Revision comparison data:
Start of Block

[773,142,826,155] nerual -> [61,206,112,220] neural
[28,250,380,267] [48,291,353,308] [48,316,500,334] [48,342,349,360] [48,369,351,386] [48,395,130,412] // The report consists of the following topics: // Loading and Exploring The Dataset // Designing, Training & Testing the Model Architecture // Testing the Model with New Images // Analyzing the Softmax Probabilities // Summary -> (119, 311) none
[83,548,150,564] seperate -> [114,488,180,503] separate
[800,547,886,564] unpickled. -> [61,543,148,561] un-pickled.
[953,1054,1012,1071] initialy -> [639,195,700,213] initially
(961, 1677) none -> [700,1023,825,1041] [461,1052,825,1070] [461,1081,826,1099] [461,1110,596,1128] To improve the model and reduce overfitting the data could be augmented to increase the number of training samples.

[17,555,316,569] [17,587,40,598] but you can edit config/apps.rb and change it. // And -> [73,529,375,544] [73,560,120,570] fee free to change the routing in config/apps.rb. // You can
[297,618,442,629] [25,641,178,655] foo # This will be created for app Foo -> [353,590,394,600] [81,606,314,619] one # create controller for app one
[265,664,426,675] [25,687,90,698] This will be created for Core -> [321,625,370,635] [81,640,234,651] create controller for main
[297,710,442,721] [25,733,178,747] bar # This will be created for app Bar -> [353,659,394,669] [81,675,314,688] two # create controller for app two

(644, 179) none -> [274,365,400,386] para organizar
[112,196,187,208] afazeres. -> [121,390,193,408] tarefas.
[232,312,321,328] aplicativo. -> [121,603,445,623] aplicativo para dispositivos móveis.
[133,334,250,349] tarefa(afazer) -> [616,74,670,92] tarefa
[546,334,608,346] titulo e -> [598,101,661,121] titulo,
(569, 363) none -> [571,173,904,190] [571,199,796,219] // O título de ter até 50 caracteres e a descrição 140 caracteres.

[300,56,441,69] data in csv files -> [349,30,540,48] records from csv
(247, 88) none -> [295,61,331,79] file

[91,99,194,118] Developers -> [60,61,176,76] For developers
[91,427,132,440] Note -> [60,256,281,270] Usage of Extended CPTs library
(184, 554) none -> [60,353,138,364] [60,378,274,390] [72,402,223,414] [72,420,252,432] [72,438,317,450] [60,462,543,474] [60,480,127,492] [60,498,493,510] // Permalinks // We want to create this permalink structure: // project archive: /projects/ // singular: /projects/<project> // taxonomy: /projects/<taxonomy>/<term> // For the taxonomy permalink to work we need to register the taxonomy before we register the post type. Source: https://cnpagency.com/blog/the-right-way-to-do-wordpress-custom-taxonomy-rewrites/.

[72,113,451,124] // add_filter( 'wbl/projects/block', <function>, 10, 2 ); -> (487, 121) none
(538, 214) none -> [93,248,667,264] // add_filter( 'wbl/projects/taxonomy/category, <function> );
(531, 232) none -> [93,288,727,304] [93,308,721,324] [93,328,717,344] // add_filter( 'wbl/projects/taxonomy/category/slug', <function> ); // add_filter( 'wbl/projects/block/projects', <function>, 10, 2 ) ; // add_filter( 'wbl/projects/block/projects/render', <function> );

End of Block

EXERCISE PROMPT: Return every line above exactly.

FINISHED TASK:
[773,142,826,155] nerual -> [61,206,112,220] neural
[28,250,380,267] [48,291,353,308] [48,316,500,334] [48,342,349,360] [48,369,351,386] [48,395,130,412] // The report consists of the following topics: // Loading and Exploring The Dataset // Designing, Training & Testing the Model Architecture // Testing the Model with New Images // Analyzing the Softmax Probabilities // Summary -> (119, 311) none
[83,548,150,564] seperate -> [114,488,180,503] separate
[800,547,886,564] unpickled. -> [61,543,148,561] un-pickled.
[953,1054,1012,1071] initialy -> [639,195,700,213] initially
(961, 1677) none -> [700,1023,825,1041] [461,1052,825,1070] [461,1081,826,1099] [461,1110,596,1128] To improve the model and reduce overfitting the data could be augmented to increase the number of training samples.

[17,555,316,569] [17,587,40,598] but you can edit config/apps.rb and change it. // And -> [73,529,375,544] [73,560,120,570] fee free to change the routing in config/apps.rb. // You can
[297,618,442,629] [25,641,178,655] foo # This will be created for app Foo -> [353,590,394,600] [81,606,314,619] one # create controller for app one
[265,664,426,675] [25,687,90,698] This will be created for Core -> [321,625,370,635] [81,640,234,651] create controller for main
[297,710,442,721] [25,733,178,747] bar # This will be created for app Bar -> [353,659,394,669] [81,675,314,688] two # create controller for app two

(644, 179) none -> [274,365,400,386] para organizar
[112,196,187,208] afazeres. -> [121,390,193,408] tarefas.
[232,312,321,328] aplicativo. -> [121,603,445,623] aplicativo para dispositivos móveis.
[133,334,250,349] tarefa(afazer) -> [616,74,670,92] tarefa
[546,334,608,346] titulo e -> [598,101,661,121] titulo,
(569, 363) none -> [571,173,904,190] [571,199,796,219] // O título de ter até 50 caracteres e a descrição 140 caracteres.

[300,56,441,69] data in csv files -> [349,30,540,48] records from csv
(247, 88) none -> [295,61,331,79] file

[91,99,194,118] Developers -> [60,61,176,76] For developers
[91,427,132,440] Note -> [60,256,281,270] Usage of Extended CPTs library
(184, 554) none -> [60,353,138,364] [60,378,274,390] [72,402,223,414] [72,420,252,432] [72,438,317,450] [60,462,543,474] [60,480,127,492] [60,498,493,510] // Permalinks // We want to create this permalink structure: // project archive: /projects/ // singular: /projects/<project> // taxonomy: /projects/<taxonomy>/<term> // For the taxonomy permalink to work we need to register the taxonomy before we register the post type. Source: https://cnpagency.com/blog/the-right-way-to-do-wordpress-custom-taxonomy-rewrites/.

[72,113,451,124] // add_filter( 'wbl/projects/block', <function>, 10, 2 ); -> (487, 121) none
(538, 214) none -> [93,248,667,264] // add_filter( 'wbl/projects/taxonomy/category, <function> );
(531, 232) none -> [93,288,727,304] [93,308,721,324] [93,328,717,344] // add_filter( 'wbl/projects/taxonomy/category/slug', <function> ); // add_filter( 'wbl/projects/block/projects', <function>, 10, 2 ) ; // add_filter( 'wbl/projects/block/projects/render', <function> );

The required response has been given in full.